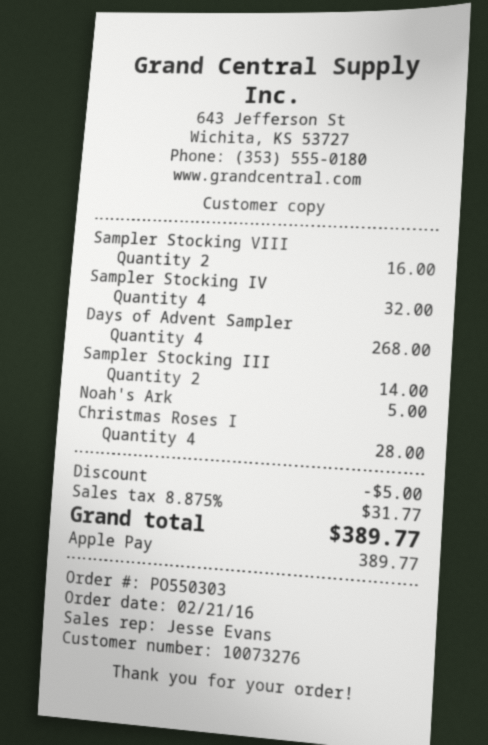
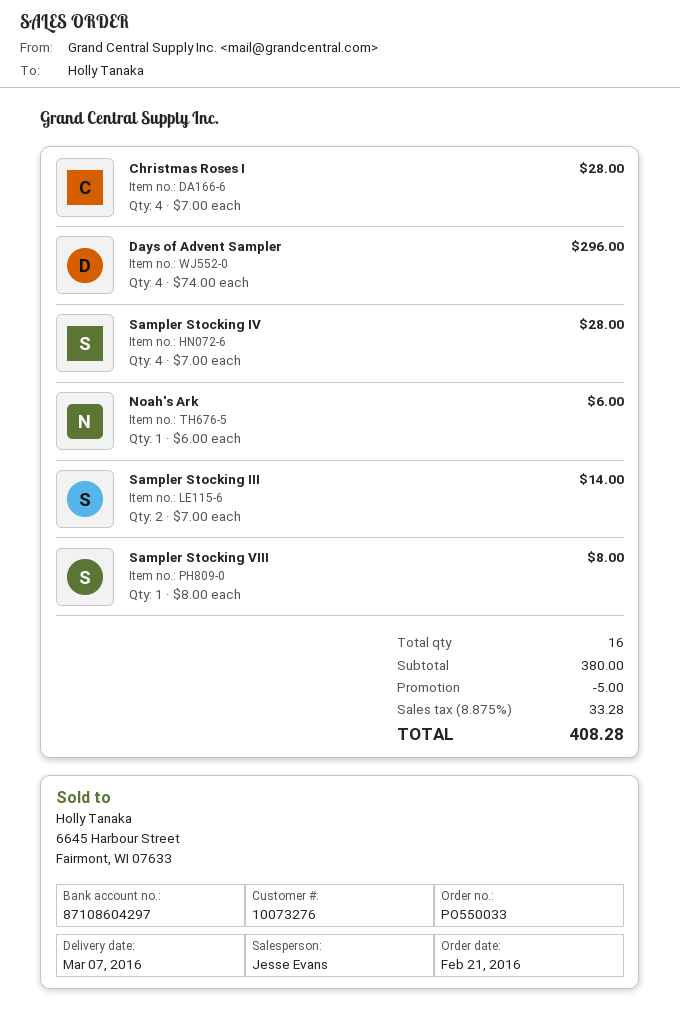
order number: PO550303 -> PO550033
Sampler Stocking VIII: 2 for 16.00 -> 1 for 8.00
Sampler Stocking IV: 4 for 32.00 -> 4 for 28.00
Days of Advent Sampler: 4 for 268.00 -> 4 for 296.00
Noah's Ark: 1 for 5.00 -> 1 for 6.00
tax: 8.875% = 31.77 -> 8.875% = 33.28
total: 389.77 -> 408.28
---
__PROBLEM REQUIREMENTS__.
Within the data above, filter for lines containing the word "Stocking" and copy each one.

__TASK ANSWER__.
Sampler Stocking VIII: 2 for 16.00 -> 1 for 8.00
Sampler Stocking IV: 4 for 32.00 -> 4 for 28.00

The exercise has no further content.